Constructor chaining in Java is gewoon de handeling van een constructor die een andere constructor aanroept via overerving. Dit gebeurt impliciet wanneer een subklasse wordt geconstrueerd: de eerste taak is om de constructormethode van de ouder aan te roepen. Maar programmeurs kunnen ook een andere constructor aanroepen met behulp van de sleutelwoorden deze() of super(). De deze() trefwoord roept een andere overbelaste constructor in dezelfde klasse aan; de super() trefwoord roept een niet-standaard constructor aan in een superklasse.
Constructor chaining vindt plaats door het gebruik van overerving. De eerste taak van een subklasse constructormethode is de constructormethode van zijn superklasse aan te roepen. Dit zorgt ervoor dat het maken van het subklasseobject begint met de initialisatie van de klassen erboven in de overervingsketen.
Er kan een willekeurig aantal klassen in een overervingsketen zijn. Elke constructormethode roept de keten op totdat de klasse bovenaan is bereikt en geïnitialiseerd. Vervolgens wordt elke volgende klasse hieronder geïnitialiseerd terwijl de ketting terugloopt naar de oorspronkelijke subklasse. Dit proces wordt constructor chaining genoemd.
Let daar op:
Beschouw deze superklasse Animal uitgebreid door Mammal:
klasse dier
// constructeur
Dier()
System.out.println ("We zitten in de constructor van de klas Animal.");
klasse Zoogdier verlengt dier
// constructor
Zoogdier()
System.out.println ("We zitten in de constructor van Mammal.");
Laten we nu de klasse Zoogdier instantiëren:
openbare klasse ChainingConstructors
/ **
* @param args
* /
public static void main (String [] args)
Mammal m = new Mammal ();
Wanneer het bovenstaande programma wordt uitgevoerd, activeert Java impliciet een aanroep naar de constructeur van de superklasse Animal en vervolgens naar de constructor van de klasse. De output zal daarom zijn:
We zitten in de constructeur van klasse Animal
We zitten in de aannemer van klasse Mammal
Expliciet gebruik van de deze() of super() met trefwoorden kunt u een niet-standaardconstructor aanroepen.
Merk op dat de aanroep naar een andere constructor de eerste instructie in de constructor moet zijn, anders zal Java een compilatiefout veroorzaken.
Beschouw de onderstaande code waarin een nieuwe subklasse, Carnivore, erft van de klasse Mammal die erft van de klasse Animal, en elke klasse heeft nu een constructor die een argument aanneemt.
Hier is de superklasse Animal:
openbare klasse dierMerk op dat de constructor nu een neemt naam van het type Draad als parameter en dat de body van de klasse aanroept deze() op de constructeur. Zonder het expliciete gebruik van deze naam, Java zou een standaard, no-args constructor maken en dat in plaats daarvan aanroepen.
private String naam;
public Animal (tekenreeksnaam) // constructor met een argument
this.name = name;
System.out.println ("Ik word eerst uitgevoerd.");
Hier is de subklasse Mammal:
public class Mammal breidt dier
public Mammal (tekenreeksnaam)
super (naam);
System.out.println ("Ik word als tweede uitgevoerd");
De constructeur neemt ook een argument en het gebruikt super (naam) om een specifieke constructor in zijn superklasse aan te roepen.
Hier is nog een subklasse Carnivore.

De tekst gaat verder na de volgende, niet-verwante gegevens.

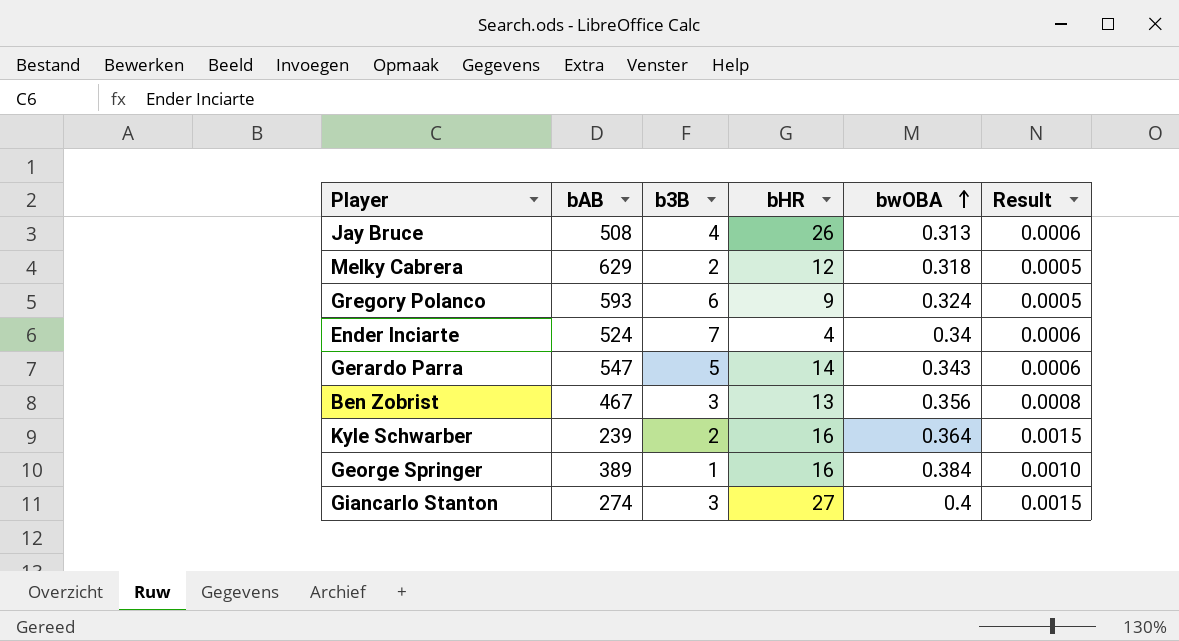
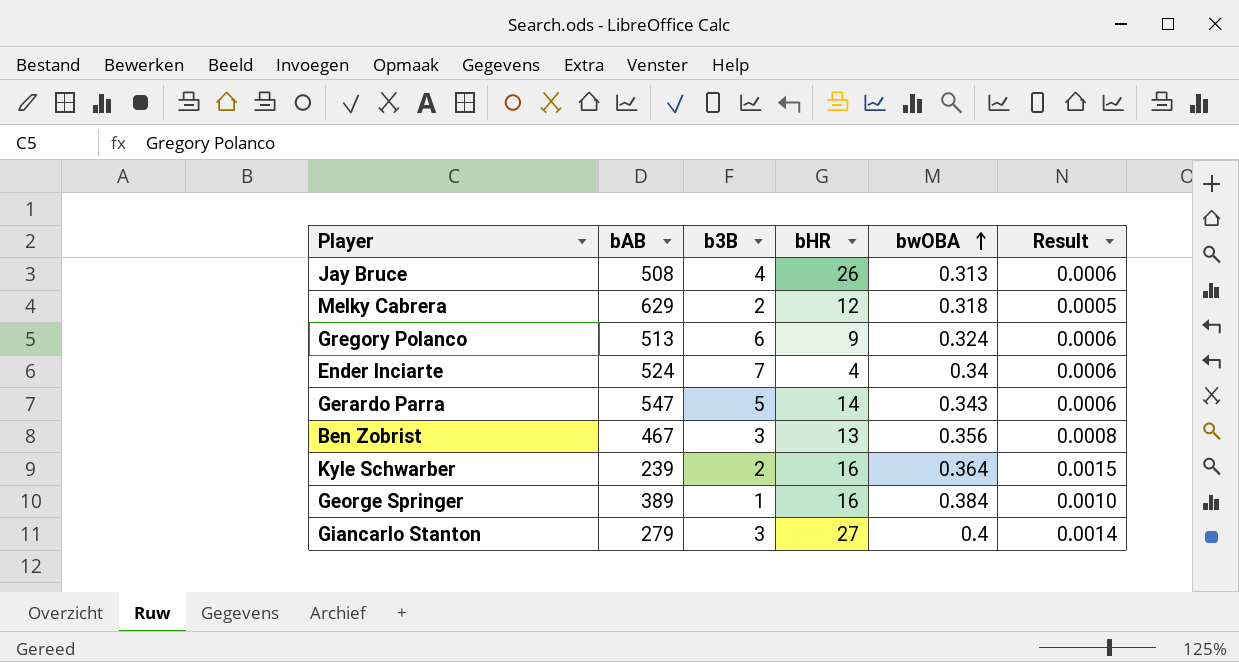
Gregory Polanco | bAB: 593 -> 513
Gregory Polanco | Result: 0.0005 -> 0.0006
Giancarlo Stanton | bAB: 274 -> 279
Giancarlo Stanton | Result: 0.0015 -> 0.0014

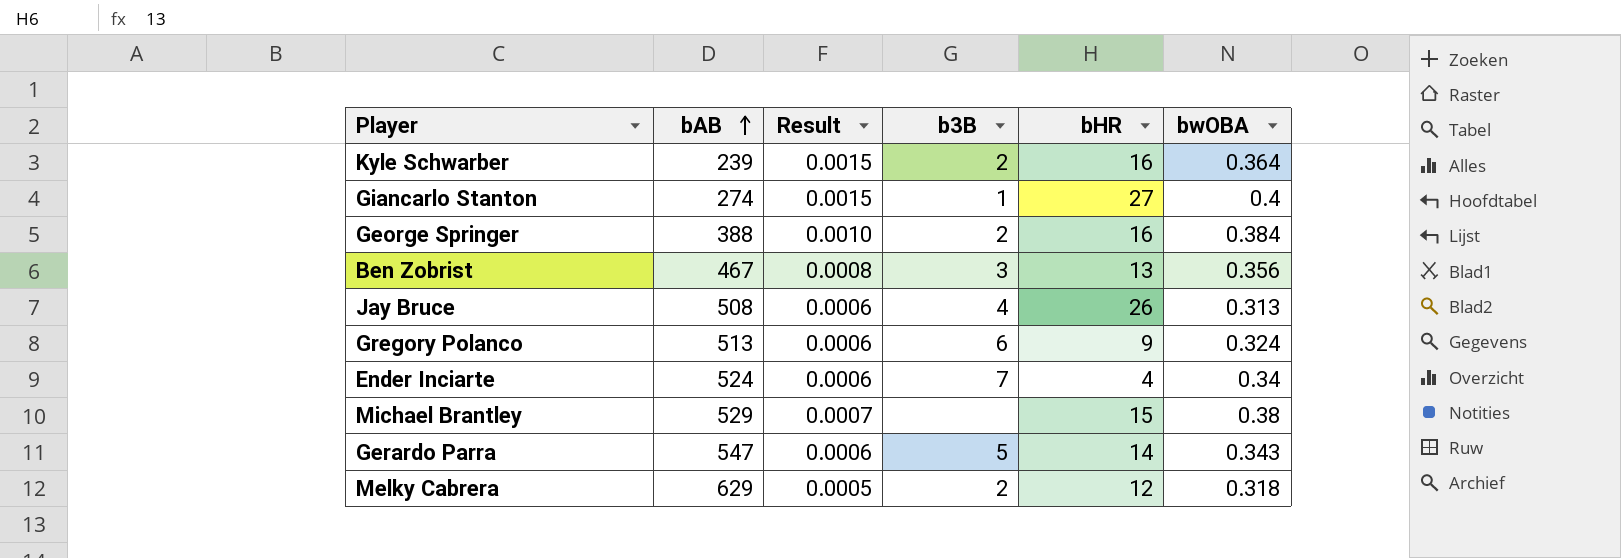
row order: bwOBA ascending -> bAB ascending
column Result | position: 6 -> 3
Giancarlo Stanton | bAB: 279 -> 274
Giancarlo Stanton | Result: 0.0014 -> 0.0015
Giancarlo Stanton | b3B: 3 -> 1
George Springer | bAB: 389 -> 388
George Springer | b3B: 1 -> 2
row Michael Brantley: none -> 529 | 0.0007 | none | 15 | 0.38

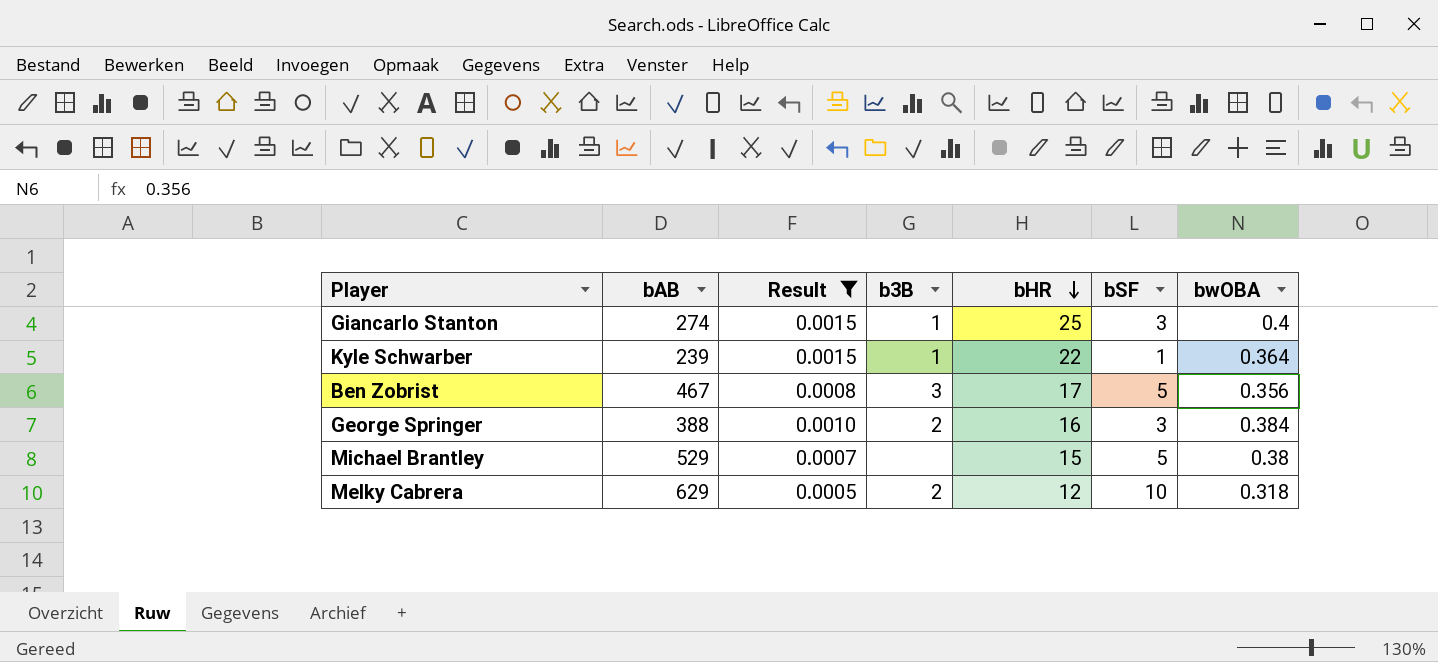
filter: none -> Result != 0.0006
row order: bAB ascending -> bHR descending
column bSF | position: none -> 6
Giancarlo Stanton | bHR: 27 -> 25
Kyle Schwarber | b3B: 2 -> 1
Kyle Schwarber | bHR: 16 -> 22
Ben Zobrist | bHR: 13 -> 17

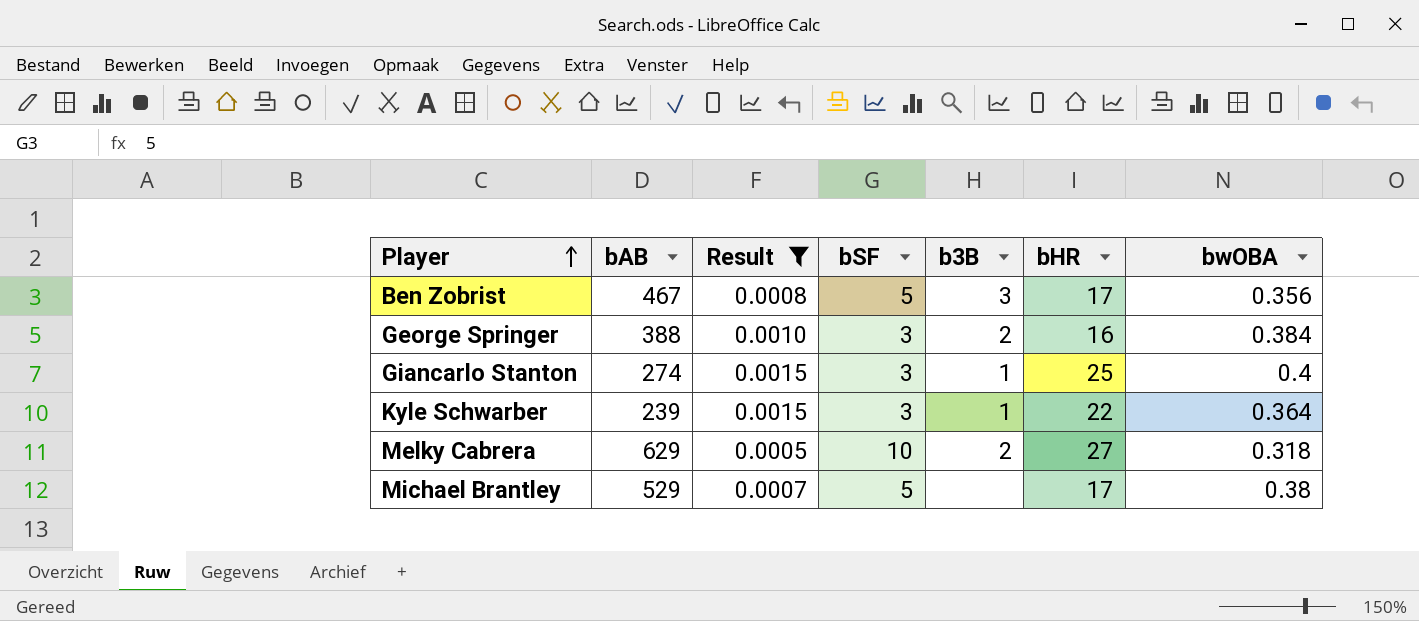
row order: bHR descending -> Player ascending
column bSF | position: 6 -> 4
Kyle Schwarber | bSF: 1 -> 3
Melky Cabrera | bHR: 12 -> 27
Michael Brantley | bHR: 15 -> 17

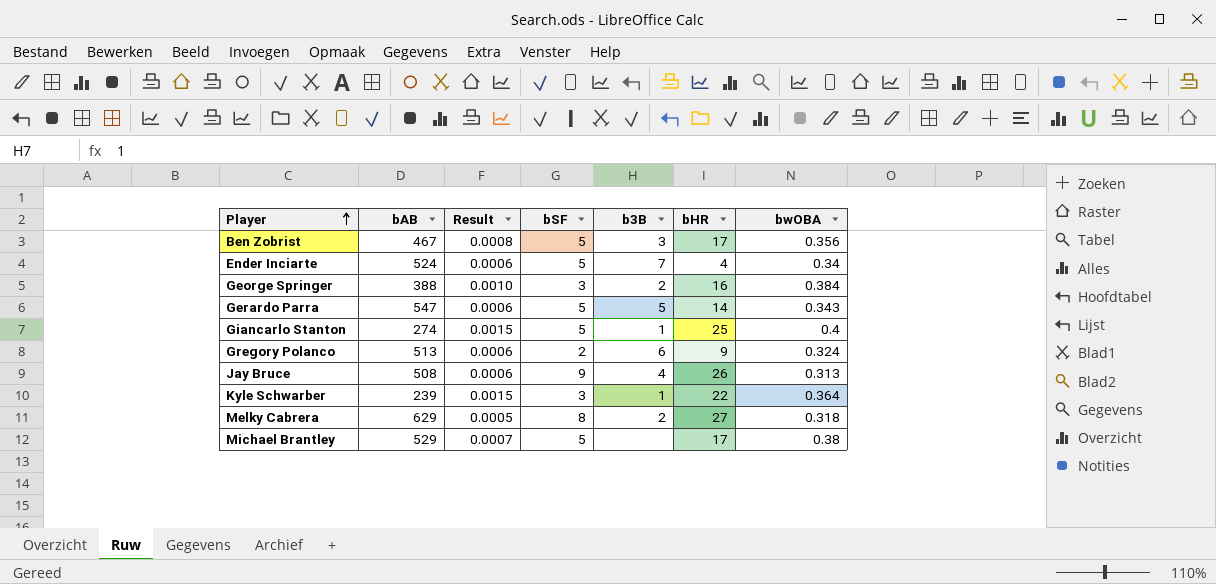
filter: Result != 0.0006 -> none
Giancarlo Stanton | bSF: 3 -> 5
Melky Cabrera | bSF: 10 -> 8

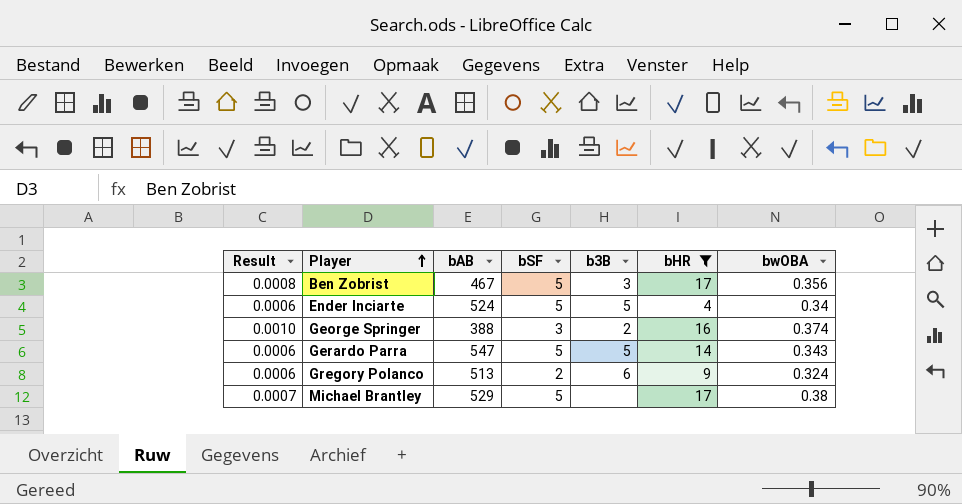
filter: none -> bHR <= 17
column Result | position: 3 -> 1
Ender Inciarte | b3B: 7 -> 5
George Springer | bwOBA: 0.384 -> 0.374

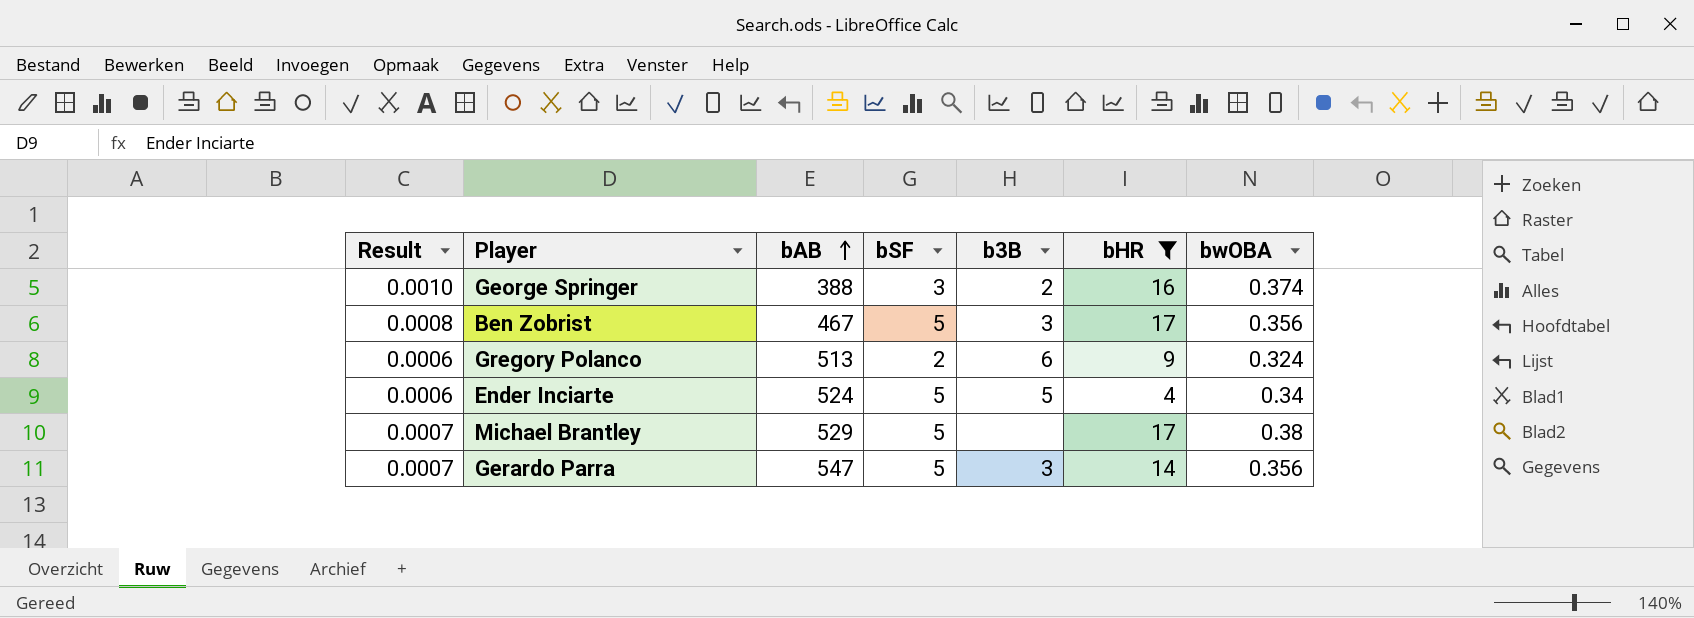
row order: Player ascending -> bAB ascending
Gerardo Parra | Result: 0.0006 -> 0.0007
Gerardo Parra | b3B: 5 -> 3
Gerardo Parra | bwOBA: 0.343 -> 0.356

Dit erft van Mammal:
public class Carnivore breidt zoogdier
public Carnivore (tekenreeksnaam)
super (naam);
System.out.println ("Ik ben het laatst geëxecuteerd");
Wanneer uitgevoerd, zouden deze drie codeblokken worden afgedrukt:
Ik word eerst geëxecuteerd.
Ik word als tweede geëxecuteerd.
Ik ben als laatste geëxecuteerd.
Samenvatten: Wanneer een instantie van de Carnivore-klasse wordt gemaakt, is de eerste actie van de constructormethode de methode Mammal constructor aan te roepen. Evenzo is de eerste actie van de constructiemethode voor zoogdieren de methode Animal constructor aan te roepen. Een aanroep van een constructormethode zorgt ervoor dat de instantie van het Carnivore-object alle klassen in zijn overervingsketen correct heeft geïnitialiseerd.